The environmental problem that interested Brynn was how to limit mining operations from poisoning nearby ecosystems. It’s a problem especially when the material being mined (such as coal) includes minerals containing sulfur.
And the problem often gets worse when a mine closes. It can lead to what is known as acid mine drainage. This descriptive term refers to the highly acidic waters that drain from a mine or that run off of mined materials that have been discarded in piles nearby.
When water washes over these mine wastes it dissolves the sulfur-bearing minerals. That creates strong acids that mix with the water and make it highly acidic.
In turn, the acidic water often dissolves toxic heavy metals present in rocks. This runoff flows downhill into the nearest stream. There, and in areas further downstream, these poisons snuff out living organisms. Fish and other creatures can be replaced by slimy globs of acid-tolerant microbes known as extremophiles (Ex-TREEM-oh-fyles).
Brynn realized that concrete could be a potential solution to this problem. Acids can dissolve the cement that binds concrete together. That cement includes alkaline materials. When it dissolves, it releases acid-neutralizing ions. This process also creates water, which further dilutes the acid.Brynn’s tests confirmed that his idea works. But he has not yet used actual mine drainage. Instead, the teen used a strong solution of hydrochloric acid.

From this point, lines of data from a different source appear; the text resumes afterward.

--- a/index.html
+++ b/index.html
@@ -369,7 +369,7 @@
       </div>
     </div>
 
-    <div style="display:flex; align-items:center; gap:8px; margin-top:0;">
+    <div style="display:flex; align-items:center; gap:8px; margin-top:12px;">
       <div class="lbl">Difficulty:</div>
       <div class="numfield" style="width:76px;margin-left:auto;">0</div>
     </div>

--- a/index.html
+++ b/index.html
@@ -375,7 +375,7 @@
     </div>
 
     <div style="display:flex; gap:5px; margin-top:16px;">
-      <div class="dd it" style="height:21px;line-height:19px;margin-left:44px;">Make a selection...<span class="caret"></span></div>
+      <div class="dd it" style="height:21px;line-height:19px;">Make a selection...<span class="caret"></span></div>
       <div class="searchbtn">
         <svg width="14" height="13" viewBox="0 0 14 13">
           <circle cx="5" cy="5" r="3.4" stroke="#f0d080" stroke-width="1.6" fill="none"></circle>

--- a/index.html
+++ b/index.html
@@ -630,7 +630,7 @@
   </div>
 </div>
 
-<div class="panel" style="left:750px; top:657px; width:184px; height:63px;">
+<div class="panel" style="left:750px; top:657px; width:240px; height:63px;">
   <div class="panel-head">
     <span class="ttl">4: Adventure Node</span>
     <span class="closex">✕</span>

He ran the acidic solution through a container full of concrete rubble over and over again. As the cement in the concrete began to dissolve, the acid got weaker and weaker. Eventually the solution’s acidity dropped to a point where it was no longer a threat.

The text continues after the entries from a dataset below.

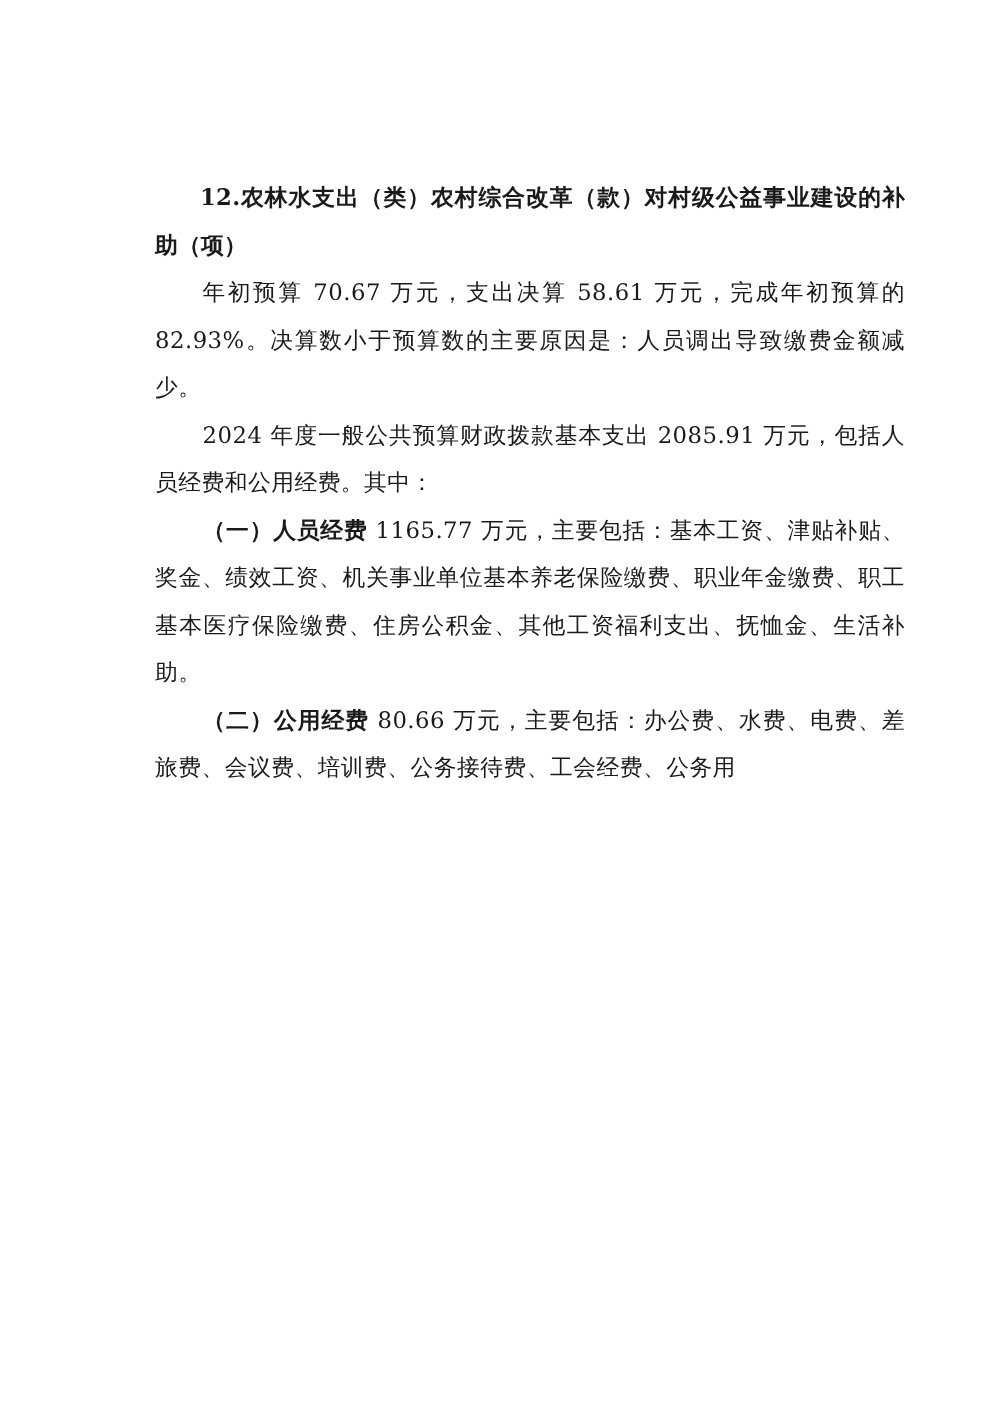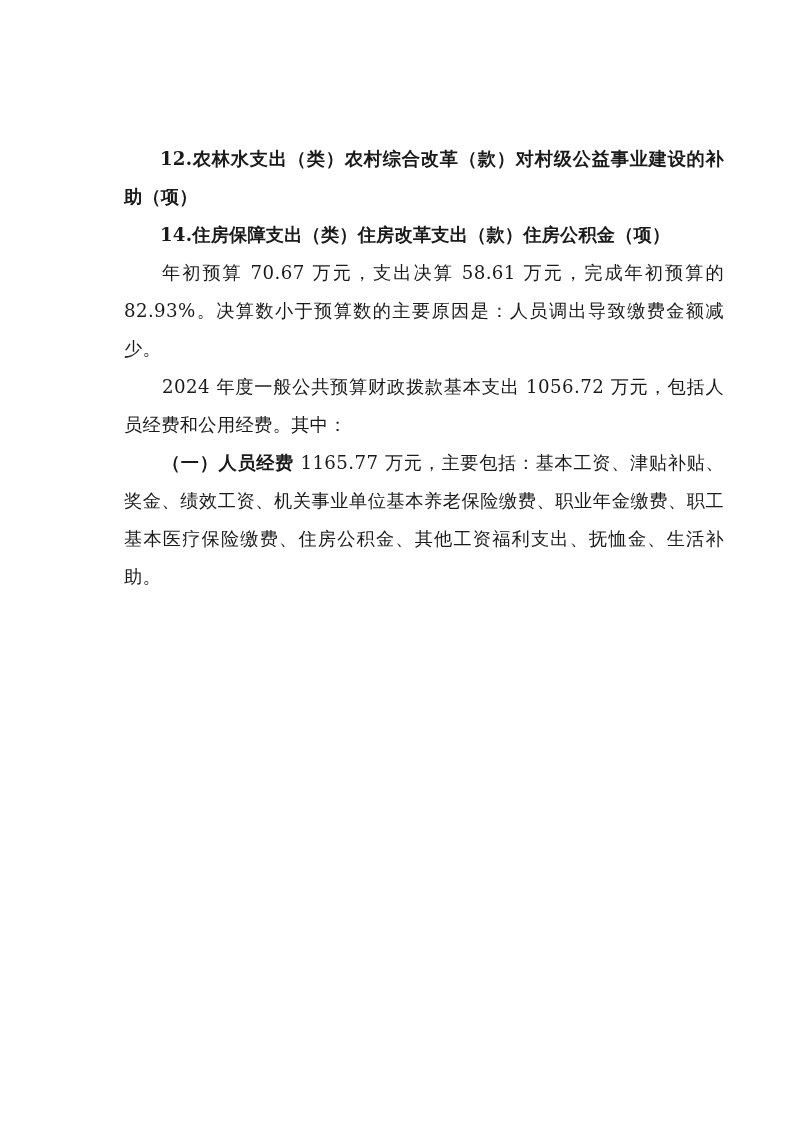--- a/index.html
+++ b/index.html
@@ -62,7 +62,6 @@
 
 
 
-    <p class="heading">14.住房保障支出（类）住房改革支出（款）住房公积金（项）</p>
 
     <p class="para">年初预算 70.67 万元，支出决算 58.61 万元，完成年初预算的 82.93%。决算数小于预算数的主要原因是：人员调出导致缴费金额减少。</p>
 

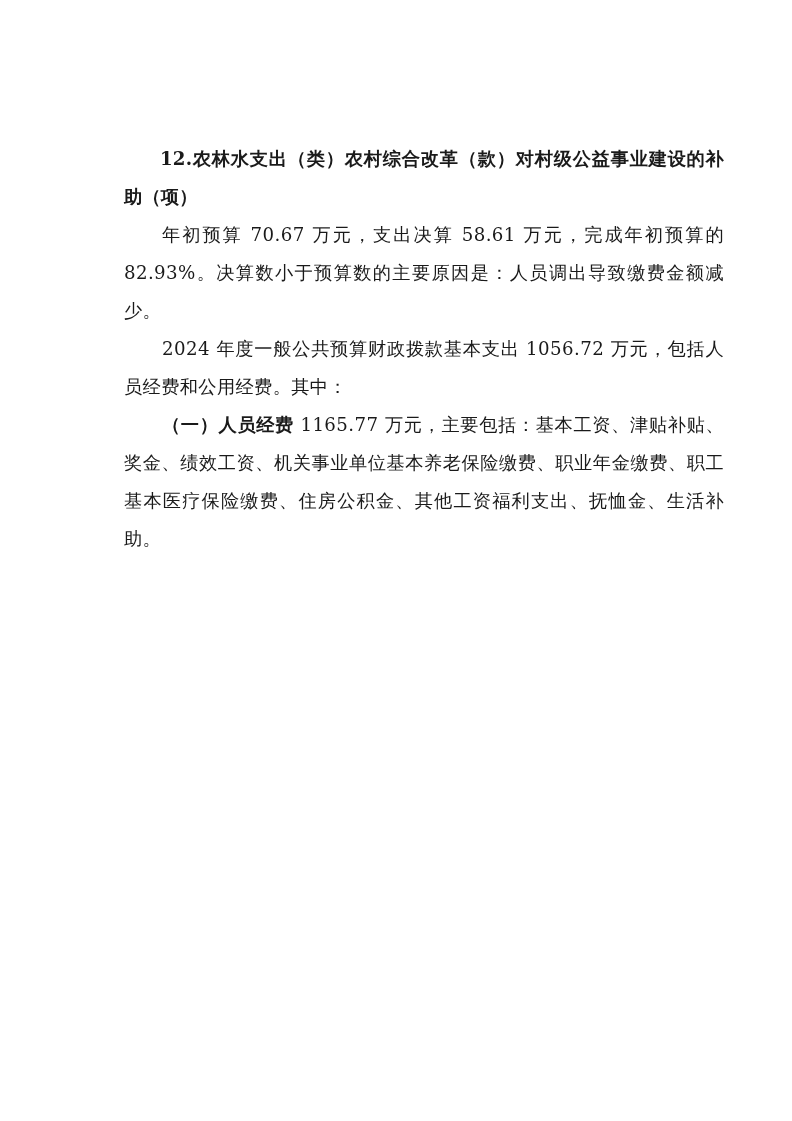--- a/index.html
+++ b/index.html
@@ -66,7 +66,7 @@
     <p class="para">年初预算 70.67 万元，支出决算 58.61 万元，完成年初预算的 82.93%。决算数小于预算数的主要原因是：人员调出导致缴费金额减少。</p>
 
 
-    <p class="para">2024 年度一般公共预算财政拨款基本支出 1056.72 万元，包括人员经费和公用经费。其中：</p>
+    <p class="para">2024 年度一般公共预算财政拨款基本支出 2085.91 万元，包括人员经费和公用经费。其中：</p>
 
     <p class="para"><span class="b">（一）人员经费</span><span> 1165.77 万元，主要包括：基本工资、津贴补贴、奖金、绩效工资、机关事业单位基本养老保险缴费、职业年金缴费、职工基本医疗保险缴费、住房公积金、其他工资福利支出、抚恤金、生活补助。</span></p>
 

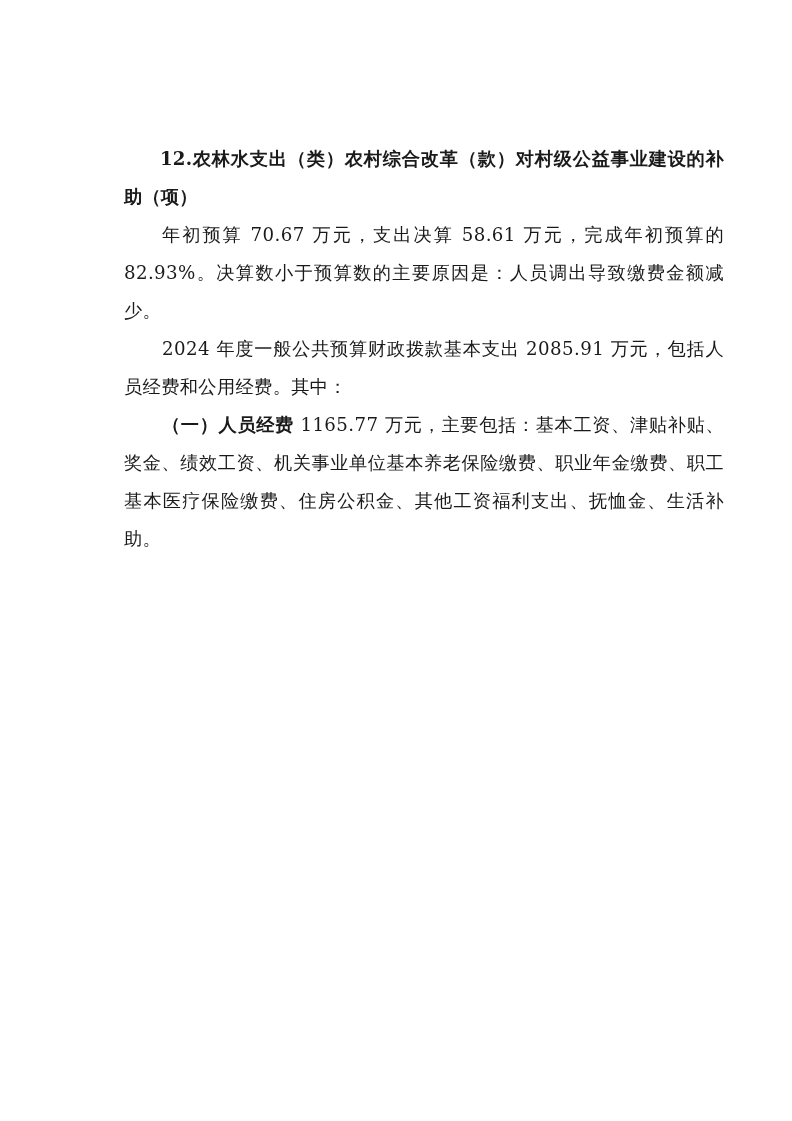--- a/index.html
+++ b/index.html
@@ -70,6 +70,7 @@
 
     <p class="para"><span class="b">（一）人员经费</span><span> 1165.77 万元，主要包括：基本工资、津贴补贴、奖金、绩效工资、机关事业单位基本养老保险缴费、职业年金缴费、职工基本医疗保险缴费、住房公积金、其他工资福利支出、抚恤金、生活补助。</span></p>
 
+    <p class="para"><span class="b">（二）公用经费</span><span> 80.66 万元，主要包括：办公费、水费、电费、差旅费、会议费、培训费、公务接待费、工会经费、公务用</span></p>
 
   </div>
 </div>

Acid mine drainage also tends to contain toxic metals. If Brynn had used it, extra steps might have been needed to remove them from the water, he notes. But eventually, the water should emerge from this system clean enough to irrigate crops, he says. “By combining two wastes, we could end up with something useful,” he concludes.

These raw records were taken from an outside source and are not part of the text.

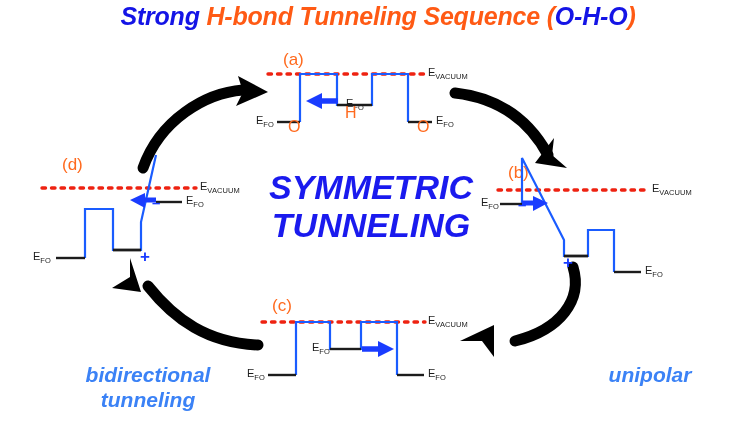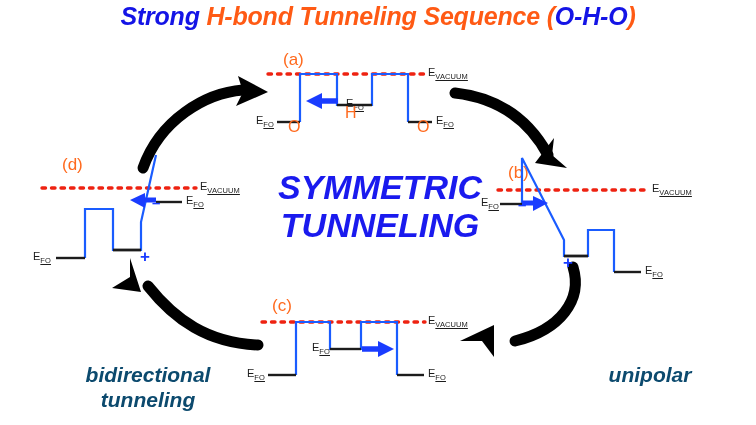--- a/index.html
+++ b/index.html
@@ -82,7 +82,6 @@
   .elabel sub {
     font-size: 7.5px;
     letter-spacing: 0.1px;
-    text-decoration: underline;
   }
   .atom {
     position: absolute;

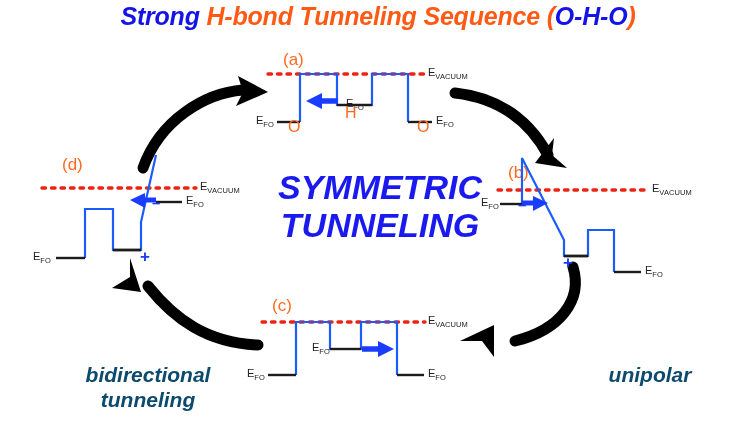--- a/index.html
+++ b/index.html
@@ -40,7 +40,7 @@
 
   .center-text {
     position: absolute;
-    left: 255px;
+    left: 246px;
     top: 168px;
     width: 250px;
     text-align: center;

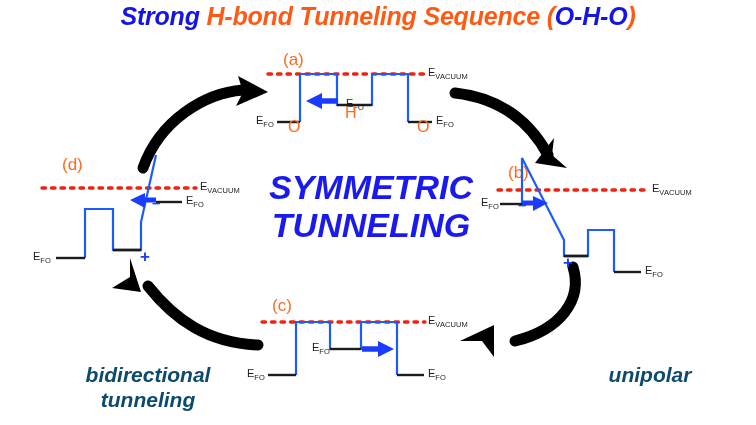--- a/index.html
+++ b/index.html
@@ -54,7 +54,7 @@
   }
   .corner-text {
     position: absolute;
-    color: #0c4a6e;
+    color: #3b82f6;
     font-family: "Liberation Sans", sans-serif;
     font-weight: bold;
     font-style: italic;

Not only that, says Brynn, but the sand and gravel left behind after the cement dissolved could be reused to make fresh batches of concrete. That’s less material sent to landfills — recycling at its best.
But wait, there’s more…
The widespread availability of concrete, as well as its low cost, renders it a popular topic for teen research. The projects above were three of several concrete-related projects that earned their way from local competitions to the Intel ISEF finals. And if you think these projects are impressive, you’re right. Abdulrahman and Ahmed received $1,000 for their research. It was provided by the King Abdulaziz and his Companions Foundation for Giftedness and Creativity. That group is based in Riyadh, Saudi Arabia. Brynn took home $3,000 worth of stock in United Technologies Corporation, a company based in Farmington, Conn.
Teens in other science competitions have investigated concrete for their studies too. Take, for instance, Augusta Uwamanzu-Nna of Elmont Memorial High School in New York. In her case, she focused on improving the cement used as a binder. This project won the high school senior a finalist’s spot in the Intel Science Talent Search (another SSP program) this past March.
Augusta was turned on by the idea of innovation — even in something as apparently simple as cement. “I was motivated by the need to implement sustainable measures into the cement and concrete industry,” the teen says. She showed that by adding tiny clay particles to its recipe, liquid cement will flow better. And that, she says, might one day help prevent disasters like the Deepwater Horizon oil spill.
One measure of recognition for the value of her findings: This spring the young researcher was accepted into every Ivy League school. She’ll begin her studies at Harvard this fall.